“Nova Mont Blanc” – Rum & Cold Brew Cocktail
July 25, 2017
A new spin on the classic frappe submitted by Paula Z -It's inspired by the Mazagrans she grew up drinking in Europe with a splash of milk/cream and an optional shot of cognac or rum.
- Yields: One Serving
1Into an old-fashioned glass, pour in the chilled coffee, sweetener if you are using, and whip it up a bit with the wand of the Frappe maker.
2Rinse off the wand and dry it.
3Add ice and the shot of alcohol if you are using it.
4Measure the well-chilled milk into the beaker of the Frappe maker or into a clean container if using something else, and whip it into a solid froth.
5Gently spoon the cold froth over the coffee and ice in the glass, and slowly pour in any liquid not frothed.

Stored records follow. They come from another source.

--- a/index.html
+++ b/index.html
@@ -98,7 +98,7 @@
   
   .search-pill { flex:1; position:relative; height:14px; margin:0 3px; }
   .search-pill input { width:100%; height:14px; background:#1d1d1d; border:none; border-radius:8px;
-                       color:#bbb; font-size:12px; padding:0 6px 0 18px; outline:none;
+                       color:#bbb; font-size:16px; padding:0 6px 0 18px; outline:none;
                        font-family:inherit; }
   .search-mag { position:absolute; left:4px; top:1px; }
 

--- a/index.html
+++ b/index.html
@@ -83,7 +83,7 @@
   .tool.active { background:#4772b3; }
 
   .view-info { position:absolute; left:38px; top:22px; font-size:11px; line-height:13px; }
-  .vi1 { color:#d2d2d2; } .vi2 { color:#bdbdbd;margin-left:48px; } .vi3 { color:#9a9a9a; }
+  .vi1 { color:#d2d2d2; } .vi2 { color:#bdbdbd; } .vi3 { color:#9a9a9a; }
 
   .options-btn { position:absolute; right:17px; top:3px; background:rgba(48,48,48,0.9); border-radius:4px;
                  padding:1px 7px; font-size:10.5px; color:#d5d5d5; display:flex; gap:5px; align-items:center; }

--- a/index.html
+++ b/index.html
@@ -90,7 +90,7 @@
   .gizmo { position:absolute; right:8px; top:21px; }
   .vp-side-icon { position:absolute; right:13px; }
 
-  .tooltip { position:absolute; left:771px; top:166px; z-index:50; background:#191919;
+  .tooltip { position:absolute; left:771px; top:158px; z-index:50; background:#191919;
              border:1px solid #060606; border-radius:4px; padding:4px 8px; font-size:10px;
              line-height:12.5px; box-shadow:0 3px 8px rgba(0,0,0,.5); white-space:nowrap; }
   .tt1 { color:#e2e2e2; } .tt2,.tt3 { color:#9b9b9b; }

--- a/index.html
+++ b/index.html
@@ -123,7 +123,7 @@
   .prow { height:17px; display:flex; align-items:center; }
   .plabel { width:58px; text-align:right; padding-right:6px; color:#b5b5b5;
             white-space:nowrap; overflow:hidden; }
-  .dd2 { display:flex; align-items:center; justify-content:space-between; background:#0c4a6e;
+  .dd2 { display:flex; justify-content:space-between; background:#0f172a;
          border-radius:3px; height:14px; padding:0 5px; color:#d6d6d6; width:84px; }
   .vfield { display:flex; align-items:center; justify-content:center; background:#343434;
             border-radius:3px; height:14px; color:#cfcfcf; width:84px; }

"This iced coffee treat is a Frappe which is kicked up quite a few notches. It is also inspired by the Mazagrans I grew up drinking in Europe; our kind never had lemon or lemonade, but always had a sliver of milk/cream in it and, if you were a grown-up, a shot of cognac or rum. By all means, add it if you feel like it. Unlike the Frappe, which is made with instant coffee crystals, this one used cold brewed coffee concentrate, ice and a milk type of your choice." - Paula Z
Frappe maker OR Areolatte OR Aeroccino OR any kind of contraption that can froth chilled coffee and chilled milk. Steam frothers will not work for this recipe. You can get a battery powered Frappe maker in Greek stores or on that famous online marketplace that sells pretty much everything and anything.
Soy milk will froth up thickly and nicely, but any kind of non-dairy milk, well chilled, will do. If you go with dairy milk, I recommend the whole variety; light or skim milk will not keep the froth well, sometimes even refuse to cooperate.